Bundespräsident Frank-Walter Steinmeier hat eine stärkere Auseinandersetzung mit deutschem Kolonialismus angemahnt. “Wenn es um die Kolonialzeit geht, haben wir sonst so geschichtsbewussten Deutschen allzu viele Leerstellen”, sagte Steinmeier am Mittwoch beim Festakt zur Eröffnung der Ausstellungen des Ethnologischen Museums und des Museums für Asiatische Kunst in Berlin. “Wir haben blinde Flecken in unserer Erinnerung und unserer Selbstwahrnehmung”, kritisierte Steinmeier.
Die beiden Museen befinden sich im neu eröffneten Humboldt Forum, das im zum Teil wiederaufgebauten Berliner Schloss entstanden ist. An den dort untergebrachten Ausstellungen entzündete sich auch eine Debatte um Raubkunst und die deutsche Kolonialgeschichte.
Steinmeier mahnte mit Blick auf diese Debatte, das wiedererstandene Schloss müsse “auch Erinnerung und Mahnung sein: an Militarismus und Nationalismus und an den deutschen Kolonialismus”.
Im “kollektiven Gedächtnis” sei die deutsche Kolonialzeit lange Zeit “entweder glorifiziert worden – oder aber noch häufiger gänzlich vergessen”, kritisierte Steinmeier. Doch das Unrecht, das Deutsche in der Kolonialzeit begangen hätten, gehe “uns als ganze Gesellschaft etwas an”. Denn in Deutschland gebe es auch in der Gegenwart “Rassismus, Diskriminierung, Herabsetzung von vermeintlich Fremden – bis hin zu tätlichen Angriffen und furchtbaren Gewalttaten”.
Er bleibe überzeugt, die “tieferen Wurzeln des Alltagsrassismus werden wir nur dann verstehen und überwinden können, wenn wir die blinden Flecken unserer Erinnerung ausleuchten, wenn wir uns viel mehr als bislang mit unserer kolonialen Geschichte auseinandersetzen”, sagte Steinmeier.
Der Bundespräsident verwies in diesem Zusammenhang auch auf das Versöhnungsabkommen mit Namibia. “Dort, im einstigen Deutsch-Südwestafrika, verübten deutsche sogenannte Schutztruppen zu Beginn des 20. Jahrhunderts den ersten Völkermord dieses so blutigen Jahrhunderts”, sagte Steinmeier. Er hoffe, dass die Verhandlungen über ein Versöhnungsabkommen bald zu einem einvernehmlichen Abschluss kämen.
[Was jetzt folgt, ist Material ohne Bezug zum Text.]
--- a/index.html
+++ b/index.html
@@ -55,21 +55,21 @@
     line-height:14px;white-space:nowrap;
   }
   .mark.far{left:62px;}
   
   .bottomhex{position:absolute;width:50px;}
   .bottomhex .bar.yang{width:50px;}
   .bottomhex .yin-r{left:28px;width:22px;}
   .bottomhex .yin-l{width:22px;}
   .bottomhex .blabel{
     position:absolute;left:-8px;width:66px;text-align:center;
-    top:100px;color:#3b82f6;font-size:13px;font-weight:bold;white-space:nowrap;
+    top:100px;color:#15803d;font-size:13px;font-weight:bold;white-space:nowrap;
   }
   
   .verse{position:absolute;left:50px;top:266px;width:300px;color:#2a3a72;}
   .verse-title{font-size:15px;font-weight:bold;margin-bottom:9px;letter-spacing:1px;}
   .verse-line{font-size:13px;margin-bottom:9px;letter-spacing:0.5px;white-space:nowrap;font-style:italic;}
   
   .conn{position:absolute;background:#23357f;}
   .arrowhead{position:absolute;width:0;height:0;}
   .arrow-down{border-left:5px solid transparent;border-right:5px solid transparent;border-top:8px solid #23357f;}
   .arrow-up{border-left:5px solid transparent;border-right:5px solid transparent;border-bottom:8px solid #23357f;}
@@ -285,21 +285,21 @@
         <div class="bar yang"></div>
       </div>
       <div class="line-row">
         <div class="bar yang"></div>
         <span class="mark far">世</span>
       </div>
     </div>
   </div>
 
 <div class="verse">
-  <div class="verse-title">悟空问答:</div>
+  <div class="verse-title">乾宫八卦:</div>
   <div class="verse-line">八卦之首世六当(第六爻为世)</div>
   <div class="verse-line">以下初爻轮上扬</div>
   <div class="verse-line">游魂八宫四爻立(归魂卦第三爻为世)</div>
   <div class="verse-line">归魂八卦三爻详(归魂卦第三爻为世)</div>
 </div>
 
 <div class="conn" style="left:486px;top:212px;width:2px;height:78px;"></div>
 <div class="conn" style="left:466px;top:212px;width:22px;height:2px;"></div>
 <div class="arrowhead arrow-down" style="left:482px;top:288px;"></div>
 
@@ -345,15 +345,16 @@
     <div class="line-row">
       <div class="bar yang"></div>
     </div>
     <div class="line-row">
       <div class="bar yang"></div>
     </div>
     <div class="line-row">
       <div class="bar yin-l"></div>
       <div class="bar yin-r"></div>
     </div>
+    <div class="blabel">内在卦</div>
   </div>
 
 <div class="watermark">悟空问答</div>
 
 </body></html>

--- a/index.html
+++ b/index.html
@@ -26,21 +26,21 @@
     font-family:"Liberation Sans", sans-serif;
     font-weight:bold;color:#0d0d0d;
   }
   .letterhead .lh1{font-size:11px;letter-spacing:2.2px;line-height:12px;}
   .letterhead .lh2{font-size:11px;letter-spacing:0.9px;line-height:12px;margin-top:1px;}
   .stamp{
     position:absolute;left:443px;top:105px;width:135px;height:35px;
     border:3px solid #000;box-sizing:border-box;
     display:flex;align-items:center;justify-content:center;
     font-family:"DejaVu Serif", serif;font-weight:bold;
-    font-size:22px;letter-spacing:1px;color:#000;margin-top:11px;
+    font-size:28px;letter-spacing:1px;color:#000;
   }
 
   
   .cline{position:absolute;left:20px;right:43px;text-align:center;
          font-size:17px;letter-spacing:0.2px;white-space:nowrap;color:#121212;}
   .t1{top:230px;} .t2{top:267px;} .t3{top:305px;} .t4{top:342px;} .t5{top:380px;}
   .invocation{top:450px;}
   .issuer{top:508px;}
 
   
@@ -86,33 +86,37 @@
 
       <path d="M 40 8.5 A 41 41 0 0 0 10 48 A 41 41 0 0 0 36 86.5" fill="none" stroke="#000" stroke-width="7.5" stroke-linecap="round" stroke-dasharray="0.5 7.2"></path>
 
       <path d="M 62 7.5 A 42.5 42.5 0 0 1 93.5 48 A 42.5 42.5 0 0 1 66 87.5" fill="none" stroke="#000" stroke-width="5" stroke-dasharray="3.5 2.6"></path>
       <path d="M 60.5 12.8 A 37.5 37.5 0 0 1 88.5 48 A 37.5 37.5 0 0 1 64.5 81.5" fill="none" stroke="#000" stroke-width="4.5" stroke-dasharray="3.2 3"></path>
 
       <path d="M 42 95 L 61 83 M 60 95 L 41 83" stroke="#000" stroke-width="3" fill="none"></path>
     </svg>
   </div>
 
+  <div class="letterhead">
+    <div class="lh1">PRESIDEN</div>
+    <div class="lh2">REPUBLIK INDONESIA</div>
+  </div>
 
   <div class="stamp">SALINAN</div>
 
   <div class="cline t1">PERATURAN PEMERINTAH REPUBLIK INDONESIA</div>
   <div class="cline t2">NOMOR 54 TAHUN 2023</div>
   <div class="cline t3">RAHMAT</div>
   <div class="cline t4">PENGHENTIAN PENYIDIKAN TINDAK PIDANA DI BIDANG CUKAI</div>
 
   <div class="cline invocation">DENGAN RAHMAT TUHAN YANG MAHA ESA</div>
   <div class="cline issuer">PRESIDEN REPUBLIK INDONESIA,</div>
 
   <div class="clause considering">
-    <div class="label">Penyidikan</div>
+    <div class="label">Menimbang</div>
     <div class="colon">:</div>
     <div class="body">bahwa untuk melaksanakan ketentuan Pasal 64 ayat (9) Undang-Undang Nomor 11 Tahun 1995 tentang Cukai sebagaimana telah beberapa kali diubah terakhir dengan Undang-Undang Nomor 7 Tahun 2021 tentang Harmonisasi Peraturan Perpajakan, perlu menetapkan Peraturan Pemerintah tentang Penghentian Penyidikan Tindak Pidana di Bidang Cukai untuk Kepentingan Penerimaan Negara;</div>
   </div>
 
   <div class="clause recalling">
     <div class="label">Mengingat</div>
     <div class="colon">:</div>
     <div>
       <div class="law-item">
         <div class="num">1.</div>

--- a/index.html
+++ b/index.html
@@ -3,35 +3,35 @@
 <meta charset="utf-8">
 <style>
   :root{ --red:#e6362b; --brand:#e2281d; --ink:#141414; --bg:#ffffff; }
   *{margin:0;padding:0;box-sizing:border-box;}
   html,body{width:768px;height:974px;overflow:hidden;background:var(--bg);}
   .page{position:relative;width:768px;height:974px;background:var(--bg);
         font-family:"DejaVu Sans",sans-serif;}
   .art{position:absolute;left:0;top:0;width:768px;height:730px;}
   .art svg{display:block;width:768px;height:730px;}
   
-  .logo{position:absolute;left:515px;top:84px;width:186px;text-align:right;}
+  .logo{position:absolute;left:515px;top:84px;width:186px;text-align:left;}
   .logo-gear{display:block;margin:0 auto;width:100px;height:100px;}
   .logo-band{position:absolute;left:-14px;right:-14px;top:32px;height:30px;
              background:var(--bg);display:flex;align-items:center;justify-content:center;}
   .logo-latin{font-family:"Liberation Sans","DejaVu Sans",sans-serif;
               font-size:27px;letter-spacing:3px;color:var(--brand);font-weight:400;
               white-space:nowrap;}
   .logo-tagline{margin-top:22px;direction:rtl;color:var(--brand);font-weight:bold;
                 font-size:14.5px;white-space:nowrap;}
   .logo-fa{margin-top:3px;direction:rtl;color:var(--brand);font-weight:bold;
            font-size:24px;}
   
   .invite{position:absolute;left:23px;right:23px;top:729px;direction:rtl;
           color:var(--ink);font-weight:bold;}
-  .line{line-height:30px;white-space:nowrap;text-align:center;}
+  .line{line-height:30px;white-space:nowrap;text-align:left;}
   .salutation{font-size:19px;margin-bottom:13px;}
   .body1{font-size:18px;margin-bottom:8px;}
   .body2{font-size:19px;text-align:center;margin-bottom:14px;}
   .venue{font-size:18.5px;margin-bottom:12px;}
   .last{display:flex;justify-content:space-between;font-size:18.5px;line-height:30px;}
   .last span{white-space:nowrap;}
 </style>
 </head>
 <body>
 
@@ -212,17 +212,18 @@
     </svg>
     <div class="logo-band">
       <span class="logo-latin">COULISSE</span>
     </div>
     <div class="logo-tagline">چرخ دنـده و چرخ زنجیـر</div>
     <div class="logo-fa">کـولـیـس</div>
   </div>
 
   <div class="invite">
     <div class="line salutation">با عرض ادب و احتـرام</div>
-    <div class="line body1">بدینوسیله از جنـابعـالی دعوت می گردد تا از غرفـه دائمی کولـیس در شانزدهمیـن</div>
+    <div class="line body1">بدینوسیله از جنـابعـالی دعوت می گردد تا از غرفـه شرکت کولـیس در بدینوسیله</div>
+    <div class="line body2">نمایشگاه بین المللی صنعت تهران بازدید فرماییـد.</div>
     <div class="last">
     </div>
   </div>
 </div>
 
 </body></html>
Ende Mai war bekannt geworden, dass Deutschland die Verbrechen deutscher Kolonialtruppen an den Volksgruppen der Herero und Nama im heutigen Namibia Anfang des 20. Jahrhunderts offiziell als Völkermord anerkennen und die Nachkommen der Opfer um Entschuldigung bitten wird. In dem Versöhnungsabkommen vorgesehen sind außerdem deutsche Wiederaufbauhilfen in Höhe von 1,1 Milliarden Euro. Das Geld soll vor allem in den Siedlungsgebieten der Herero und Nama eingesetzt werden.
In der Debatte um Raubkunst rief der Bundespräsident zum Dialog auf. Alle Europäer müssten “manches Denkmuster überwinden und andere Perspektiven wahrnehmen und zulassen”. Das heiße auch, das Gespräch mit Ländern und Regionen zu führen, aus denen die Artefakte stammten. Mit Blick auf das umstrittene Humboldt-Forum sagte er: Wenn es zu einem Ort werde, “an dem diese Debatten geführt werden und an dem wir Antworten auf die vielen Fragen, die dieses Schloss aufwirft, auch tatsächlich näherkommen, dann hätte sich die Frage nach seiner Sinngebung beantwortet”.